5 Quantum circuit implementations of AES

AES is a family of iterative block ciphers, which encrypts 16 bytes (i.e., 128 bits) of plaintexts and consists of a round function and key expansion. The subroutines of the round function include SubBytes, ShiftRows, MixColumns, and AddRoundKey (note the last round does not perform the MixColumns). The subroutines of key expansion include SubWord, RotWord, and Rcon. AES’s three instances AES-128 (10 iterations), AES-192 (12 iterations), and AES-256 (14 iterations) correspond to the key lengths of 128, 192, and 256 bits respectively. The full specification of AES can be found in Ref. [22].

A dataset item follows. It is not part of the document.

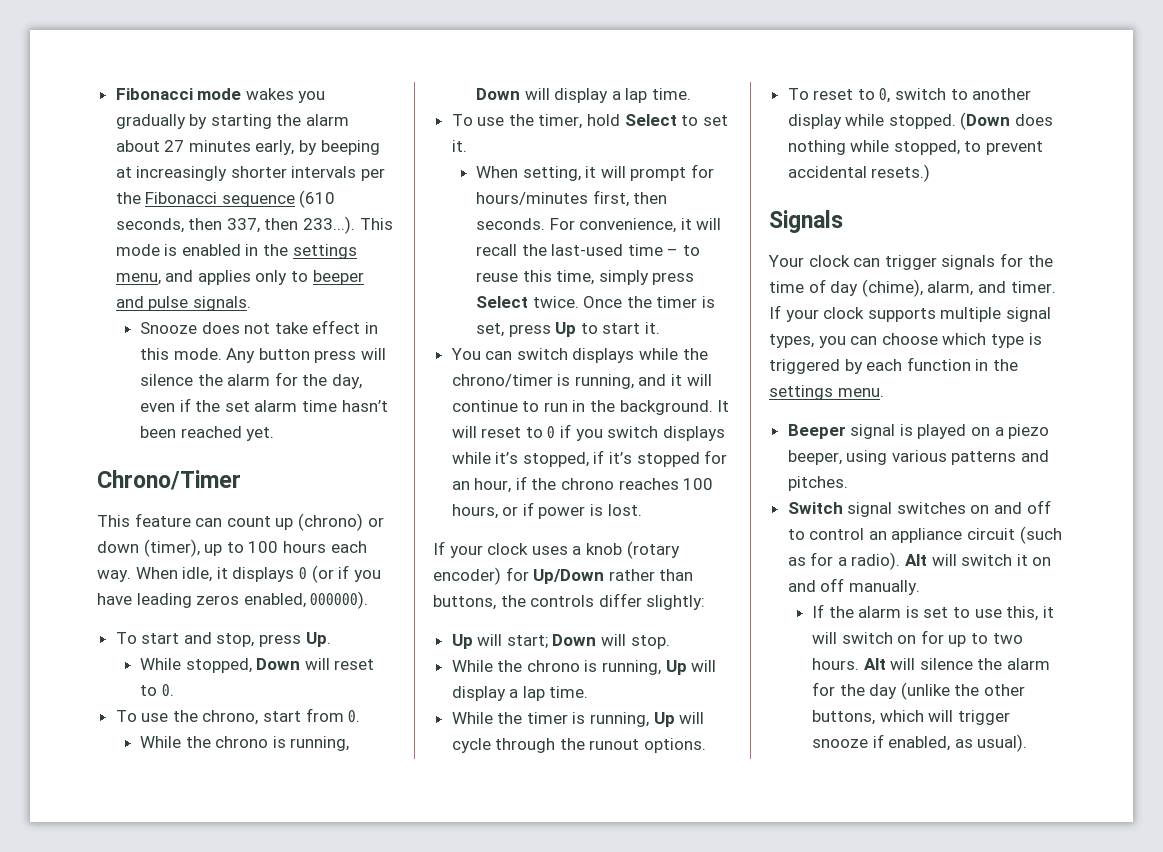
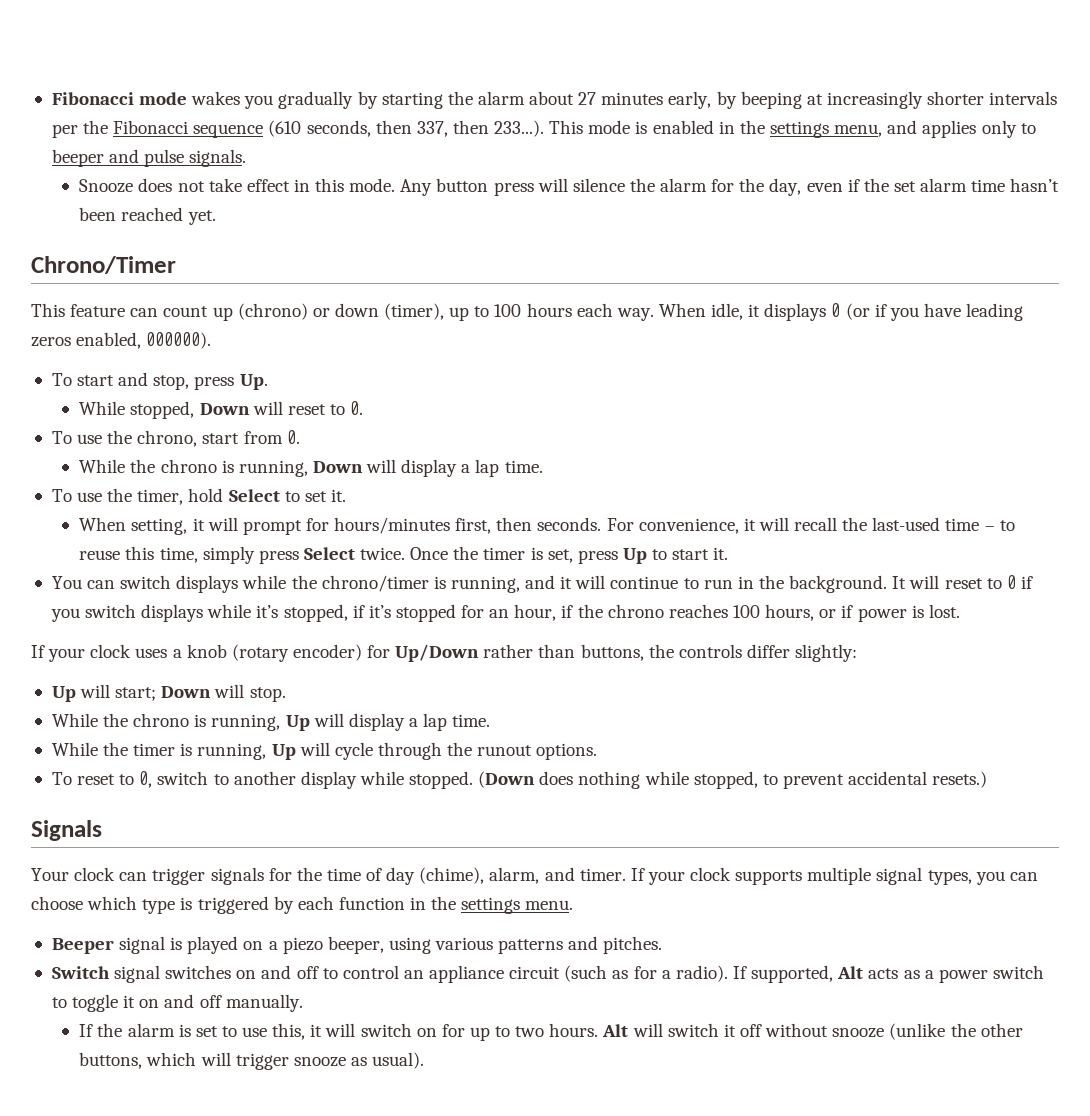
[905,554,1013,566] Alt will switch -> [732,965,1044,983] [51,994,119,1012] If supported, Alt acts as a power switch to toggle
[919,658,1050,670] [812,682,898,699] silence the alarm for the day -> [667,1023,885,1038] switch it off without snooze
[872,734,951,751] if enabled, -> (346, 1062) none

In the present study, we implement the SubBytes (applying 16 S-box substitutions) and SubWord (applying 4 S-box substitutions) by the S-box circuits in Section 4. For other linear operations, the ShiftRows and Rotword can be implemented by appropriate rewiring. The MixColumns can be implemented with 368 CNOT gates [43]. The AddRoundKey is implemented with 128 CNOT gates. The Rcon is implemented by applying NOT gates.

In the following, we introduce the methods of round function iteration and key expansion iteration, then synthesize the quantum circuit of AES.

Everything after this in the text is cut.